New Guerrilla Rise in Nicaragua, Murder Five Sandinistas


Español Five people died and 24 were wounded on Sunday in Nicaragua. In separate attacks, unidentified gunmen attacked two buses that were carrying supporters of Nicaragua’s ruling Sandinista National Liberation Front (FSLN). The passengers were returning from a commemoration of the power grab by the Sandinistas, following the ousting of the Anastasio Somoza dictatorship on July 19, 1979.

“The worst attack happened on the Pan-American Highway at around 1 a.m. Sunday in a community known as Las Calabazas. Two men and two women died from bullet wounds,” said Zadrach Zeledon, mayor of Matagalpa and an FSLN member. The other attack took place north of Matagalpa, about 100 kilometers (62 miles) north of the Nicaraguan capital of Managua, where one man was killed. 
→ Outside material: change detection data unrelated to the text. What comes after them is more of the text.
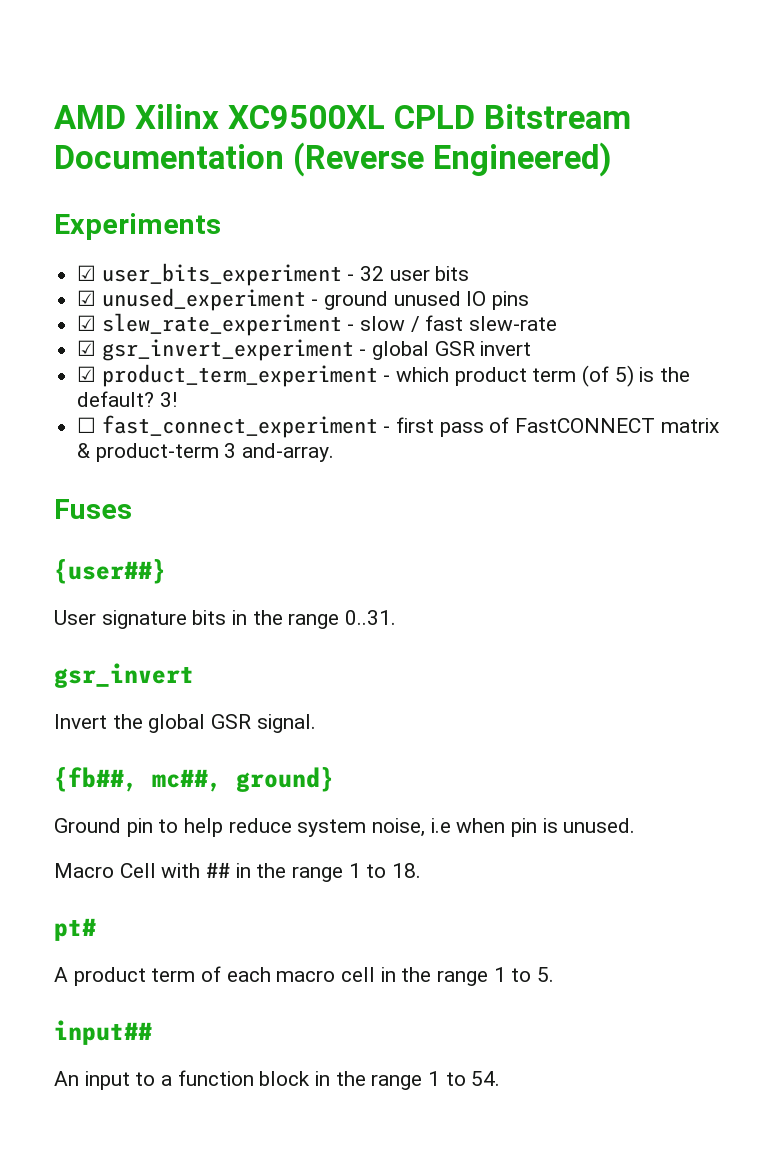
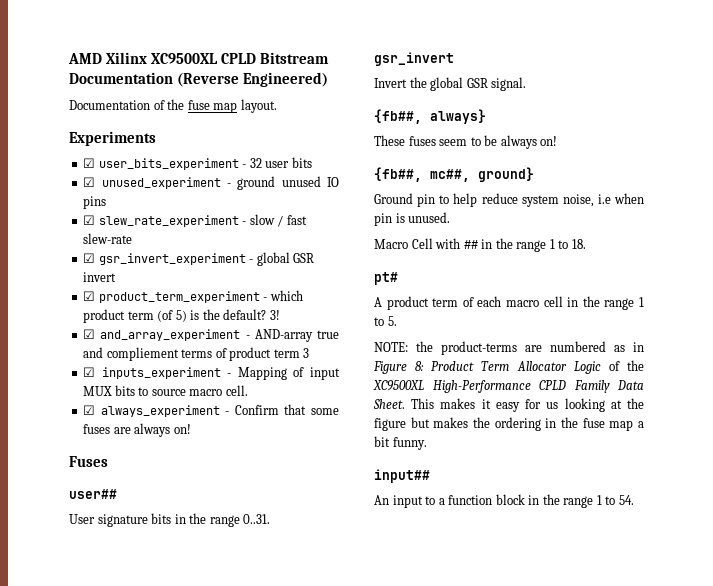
+ Documentation of the fuse map layout.
- ☐ fast_connect_experiment - first pass of FastCONNECT matrix & product-term 3 and-array.
+ ☑ and_array_experiment - AND-array true and compliement terms of product term 3
+ ☑ inputs_experiment - Mapping of input MUX bits to source macro cell.
+ ☑ always_experiment - Confirm that some fuses are always on!
- {user##}
+ user##
+ {fb##, always}
+ These fuses seem to be always on!
+ NOTE: the product-terms are numbered as in Figure 8: Product Term Allocator Logic of the XC9500XL High-Performance CPLD Family Data Sheet. This makes it easy for us looking at the figure but makes the ordering in the fuse map a bit funny.

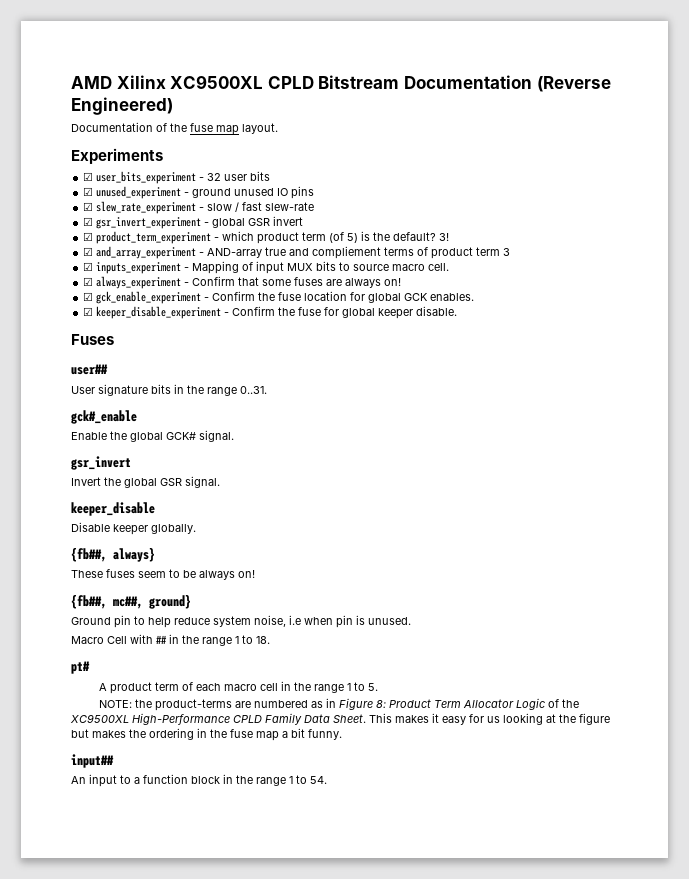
+ ☑ gck_enable_experiment - Confirm the fuse location for global GCK enables.
+ ☑ keeper_disable_experiment - Confirm the fuse for global keeper disable.
+ gck#_enable
+ Enable the global GCK# signal.
+ keeper_disable
+ Disable keeper globally.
The until now unknown Armed Forces of the National Salvation — Army of the People (FASN-EP), an alleged anti-Sandinista guerrilla, admitted responsibility for the attacks. According to a press release published by the group, they acknowledge responsibility, and they state that regular people “don’t have to fear any oppressor. In the struggle for liberation there is no place for errors … This is just the tip of the operations that we have coordinated at a national level,” they added.

Nicaraguan authorities arrested four people in relation to the attack.

“We have all been violated as a great Nicaraguan family; we have all been attacked,” said the first lady and spokesman for the Sandinista government Rosario Murillo.

The victims of the first attack are Vilma Gómez (48), Esther Gómez Barrera (28), Germán Adrián Martínez Méndez (24), and Yader Francisco Sáenz Potoy (22). In the second attack, 20-year-old Yeltsin Talavera Galeano was the only one to die.

This weekend, Nicaraguan President Daniel Ortega, alongside Venezuelan President Nicolás Maduro, rallied supporters at the commemoration of the 35th anniversary of the Sandinista revolution. The 68-year-old Ortega is facing criticism himself, after opposition members said that the constitutional reforms passed earlier this year are part of his plan to become president for life. The Sandinista leader, president since 2007, has expressed interest in seeking a new term in 2016.